The best side trip we made was to Taliesin. It is almost worth being so far from salt water to see it. The tour is great and there are lots of books, architectural toys and decorative originals and reproductions in the gift shop. If you would like to buy me a $3000 screen…

On to book scouting, the first rule is to get a map. Streets in Madison change names in mid-block, change directions, and dead end with alarming frequency. I found two guides: a guide to used and rare book dealers and a guide to independent bookstores. The latter included used and new dealers but some of the new shops were so independent and so specialized that it was worth a visit. I found a discounted copy of a history of women in bullfighting at A Room of One’s Own, a feminist shop just off State Street, for example. The other new shops of interest were the three Frugal Muses (located all over the place), a local chain of discount stores, and Rainbow Bookstore Cooperative, the mandatory college town lefty shop also just off State Street.

If you have limited time or mobility, State Street is where the action is. It has no car traffic (but watch out for buses) and runs about 6 blocks between the University and the Capitol. It seems to be the mid-West cultural equivalent of Berkeley’s Telegraph Avenue. I think there are 8 book stores in those 6 blocks. There may be a few more or less and they seem to keep opening and closing. I found two that suited my purposes at opposite ends of the street.

Near the university is Paul’s Book Store whose clerk was helpful, knew the stock, and had a pretty good section of Mexican history and social sciences which was better than I expected in Wisconsin. He didn’t give me a trade discount but at least did not try to charge me sales tax. The shop was clean, well lit, and probably too well-organized for my tastes. The chances of finding the jewel hidden in the dusty corner seemed remote.
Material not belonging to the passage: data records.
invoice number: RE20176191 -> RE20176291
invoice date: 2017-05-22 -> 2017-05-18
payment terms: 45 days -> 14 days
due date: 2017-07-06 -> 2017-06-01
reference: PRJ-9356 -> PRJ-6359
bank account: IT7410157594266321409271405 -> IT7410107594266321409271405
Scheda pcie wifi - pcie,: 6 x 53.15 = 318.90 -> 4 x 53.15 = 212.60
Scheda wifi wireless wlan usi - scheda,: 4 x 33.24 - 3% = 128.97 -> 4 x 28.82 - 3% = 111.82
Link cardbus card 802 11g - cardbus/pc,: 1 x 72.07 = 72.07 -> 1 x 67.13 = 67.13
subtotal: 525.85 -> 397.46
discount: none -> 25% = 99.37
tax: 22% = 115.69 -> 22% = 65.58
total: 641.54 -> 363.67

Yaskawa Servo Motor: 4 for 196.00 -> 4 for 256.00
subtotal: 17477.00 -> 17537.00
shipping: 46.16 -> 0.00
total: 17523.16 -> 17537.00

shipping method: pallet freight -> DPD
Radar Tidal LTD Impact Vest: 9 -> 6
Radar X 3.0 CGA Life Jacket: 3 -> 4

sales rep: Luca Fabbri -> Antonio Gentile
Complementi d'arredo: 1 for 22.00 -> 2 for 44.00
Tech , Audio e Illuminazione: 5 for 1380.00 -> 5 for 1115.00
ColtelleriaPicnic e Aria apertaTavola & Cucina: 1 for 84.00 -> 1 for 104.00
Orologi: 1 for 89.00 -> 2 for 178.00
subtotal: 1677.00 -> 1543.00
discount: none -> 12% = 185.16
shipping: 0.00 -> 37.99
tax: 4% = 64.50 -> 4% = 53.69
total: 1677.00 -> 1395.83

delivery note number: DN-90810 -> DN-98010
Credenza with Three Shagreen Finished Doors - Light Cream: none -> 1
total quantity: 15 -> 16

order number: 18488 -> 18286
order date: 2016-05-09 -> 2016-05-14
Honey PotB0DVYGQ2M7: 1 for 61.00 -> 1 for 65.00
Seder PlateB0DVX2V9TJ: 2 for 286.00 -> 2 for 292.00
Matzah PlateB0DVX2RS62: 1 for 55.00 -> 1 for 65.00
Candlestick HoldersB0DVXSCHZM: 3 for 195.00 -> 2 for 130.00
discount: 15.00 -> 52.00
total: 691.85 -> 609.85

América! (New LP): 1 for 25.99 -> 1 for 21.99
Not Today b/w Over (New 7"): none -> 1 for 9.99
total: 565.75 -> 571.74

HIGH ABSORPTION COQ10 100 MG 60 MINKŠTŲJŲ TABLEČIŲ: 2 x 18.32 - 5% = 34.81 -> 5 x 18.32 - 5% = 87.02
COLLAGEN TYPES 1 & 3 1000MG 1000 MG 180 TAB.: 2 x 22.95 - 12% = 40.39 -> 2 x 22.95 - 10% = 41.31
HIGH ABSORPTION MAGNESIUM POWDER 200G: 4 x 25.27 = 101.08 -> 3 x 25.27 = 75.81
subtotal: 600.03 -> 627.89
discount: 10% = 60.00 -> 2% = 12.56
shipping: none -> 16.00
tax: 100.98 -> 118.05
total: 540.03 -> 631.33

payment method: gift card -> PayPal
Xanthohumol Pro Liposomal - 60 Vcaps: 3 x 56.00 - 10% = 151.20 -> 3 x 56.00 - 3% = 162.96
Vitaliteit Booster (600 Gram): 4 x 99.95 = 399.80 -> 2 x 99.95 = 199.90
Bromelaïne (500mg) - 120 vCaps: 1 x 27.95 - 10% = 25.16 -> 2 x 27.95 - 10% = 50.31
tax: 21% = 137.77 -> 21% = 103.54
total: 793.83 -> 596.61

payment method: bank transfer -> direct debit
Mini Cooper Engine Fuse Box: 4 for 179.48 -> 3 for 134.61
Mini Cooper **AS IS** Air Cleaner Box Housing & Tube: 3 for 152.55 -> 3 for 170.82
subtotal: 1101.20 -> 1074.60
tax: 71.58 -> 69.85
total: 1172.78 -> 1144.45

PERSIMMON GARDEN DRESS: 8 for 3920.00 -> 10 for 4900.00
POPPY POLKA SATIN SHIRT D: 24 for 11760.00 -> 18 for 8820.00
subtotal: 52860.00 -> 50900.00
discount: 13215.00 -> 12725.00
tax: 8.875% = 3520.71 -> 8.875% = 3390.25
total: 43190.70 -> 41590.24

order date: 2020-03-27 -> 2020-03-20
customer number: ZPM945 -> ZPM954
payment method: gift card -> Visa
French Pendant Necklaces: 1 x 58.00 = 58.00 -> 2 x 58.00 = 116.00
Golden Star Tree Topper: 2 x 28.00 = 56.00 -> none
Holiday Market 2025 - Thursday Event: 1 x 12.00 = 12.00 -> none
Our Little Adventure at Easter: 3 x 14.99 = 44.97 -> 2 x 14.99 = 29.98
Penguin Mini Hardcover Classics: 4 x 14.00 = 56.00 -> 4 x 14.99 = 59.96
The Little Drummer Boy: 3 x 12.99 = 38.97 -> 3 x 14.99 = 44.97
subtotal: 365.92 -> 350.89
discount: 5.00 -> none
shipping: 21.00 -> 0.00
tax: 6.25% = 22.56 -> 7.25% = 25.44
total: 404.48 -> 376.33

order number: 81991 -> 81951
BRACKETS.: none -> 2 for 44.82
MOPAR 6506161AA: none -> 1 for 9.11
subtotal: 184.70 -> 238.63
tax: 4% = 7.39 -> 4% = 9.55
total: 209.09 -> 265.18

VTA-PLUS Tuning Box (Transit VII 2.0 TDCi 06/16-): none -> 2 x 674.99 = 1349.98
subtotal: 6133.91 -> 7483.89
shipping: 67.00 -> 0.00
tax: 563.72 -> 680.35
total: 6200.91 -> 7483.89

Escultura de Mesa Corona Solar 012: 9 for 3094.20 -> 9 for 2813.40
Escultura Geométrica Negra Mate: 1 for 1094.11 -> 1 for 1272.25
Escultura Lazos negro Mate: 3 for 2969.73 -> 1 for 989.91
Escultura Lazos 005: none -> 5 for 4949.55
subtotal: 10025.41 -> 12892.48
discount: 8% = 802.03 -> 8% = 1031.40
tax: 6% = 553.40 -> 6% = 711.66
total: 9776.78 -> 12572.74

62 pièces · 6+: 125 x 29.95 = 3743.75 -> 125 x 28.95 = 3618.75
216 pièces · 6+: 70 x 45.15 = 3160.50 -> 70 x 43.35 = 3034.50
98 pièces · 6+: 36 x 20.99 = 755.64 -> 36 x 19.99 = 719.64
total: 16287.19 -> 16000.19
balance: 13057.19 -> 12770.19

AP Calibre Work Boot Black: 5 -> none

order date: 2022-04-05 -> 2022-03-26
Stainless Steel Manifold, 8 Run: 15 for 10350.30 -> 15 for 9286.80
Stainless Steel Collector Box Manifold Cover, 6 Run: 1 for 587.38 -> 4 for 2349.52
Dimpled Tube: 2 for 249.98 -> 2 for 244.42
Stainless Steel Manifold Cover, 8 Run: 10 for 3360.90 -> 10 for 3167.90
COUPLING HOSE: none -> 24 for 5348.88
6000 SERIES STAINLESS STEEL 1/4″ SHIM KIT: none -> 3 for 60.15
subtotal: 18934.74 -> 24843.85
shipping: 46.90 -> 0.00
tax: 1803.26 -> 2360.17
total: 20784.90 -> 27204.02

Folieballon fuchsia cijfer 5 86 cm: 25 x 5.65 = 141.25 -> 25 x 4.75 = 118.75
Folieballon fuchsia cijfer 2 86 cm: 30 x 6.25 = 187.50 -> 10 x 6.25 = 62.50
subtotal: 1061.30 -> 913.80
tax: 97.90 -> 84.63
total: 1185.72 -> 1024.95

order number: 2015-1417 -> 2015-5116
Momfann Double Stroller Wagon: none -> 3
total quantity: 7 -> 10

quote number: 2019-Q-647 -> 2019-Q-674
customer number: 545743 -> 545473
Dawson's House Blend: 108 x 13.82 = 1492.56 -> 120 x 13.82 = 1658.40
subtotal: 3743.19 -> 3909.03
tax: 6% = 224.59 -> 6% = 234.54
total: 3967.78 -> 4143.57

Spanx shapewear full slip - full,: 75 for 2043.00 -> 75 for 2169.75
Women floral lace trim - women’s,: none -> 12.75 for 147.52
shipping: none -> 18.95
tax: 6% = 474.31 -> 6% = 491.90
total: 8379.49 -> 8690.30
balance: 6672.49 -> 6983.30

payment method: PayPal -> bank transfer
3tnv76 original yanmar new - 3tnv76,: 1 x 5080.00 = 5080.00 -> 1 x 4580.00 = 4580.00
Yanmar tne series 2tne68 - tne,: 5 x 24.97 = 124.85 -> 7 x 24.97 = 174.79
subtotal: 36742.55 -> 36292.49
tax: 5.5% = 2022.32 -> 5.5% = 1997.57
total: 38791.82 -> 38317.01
Near the capitol at Shakespeare’s Books (“Madison’s oldest and largest”) I did get a discount. It was many things Paul’s was not (including neither so clean nor so well organized) and did give me a discount. The clerk was an older woman who really knew her books. I bought more at Paul’s but bought more interesting things (bullfight books I had never seen before) at Shakespeare’s. I had the feeling that if I only spent another hour I would find the diamond in the coal pile.

My favorite place was Stony Hill Books and Antiques at 2140 Regent Street. They are moving away from books to antiques and having a half price sale, but even without that I would have (and did) buy more there than everywhere else added together. The proprietor is another Guatemalophile, which probably says it all, but there is lots of stuff in most areas available in his shop now – for how long? Who knows? It was all we could do to get out without buying a painting from Santiago Atitlan and a silk screen from Cuba.

I wanted to visit Scholar’s Haven on the west side on University Avenue, but the hours were erratic and I could not get the timing right. I was told the stock was interesting and from what I could see with my cold little nose pressed against the window pane, I’d agree. (I’ve browsed and bought there and can confirm that the stock is as interesting as you imagined. -ed.) I also was unable to hook up with J. Tuttle Maritime Books (mail order/by appointment).

There are other shops in the area but for me the ones mentioned are the ones I would return to. In general I was surprised at how little of the stock in most shops had been put on line. Of course, for the buyer, that is a good thing.

I should also mention that, as I was told, the St. Vincent store has a very good book section, seemingly with a lot of turnover, and I was able to pick up a much needed pair of Green Bay Packer mittens there for $4.00. If you can’t find the St. Vincent store on your own, your nose will never lead you to a good book there anyhow.

All in all I think Madison may beat out Tucson as the best small book town I’ve shopped in. (But it still is not worth a trip in the late fall or winter without a daughter to visit there. It is really cold!) Now if I can only drop these 20 pounds – chocolate cheese & dumplings, indeed!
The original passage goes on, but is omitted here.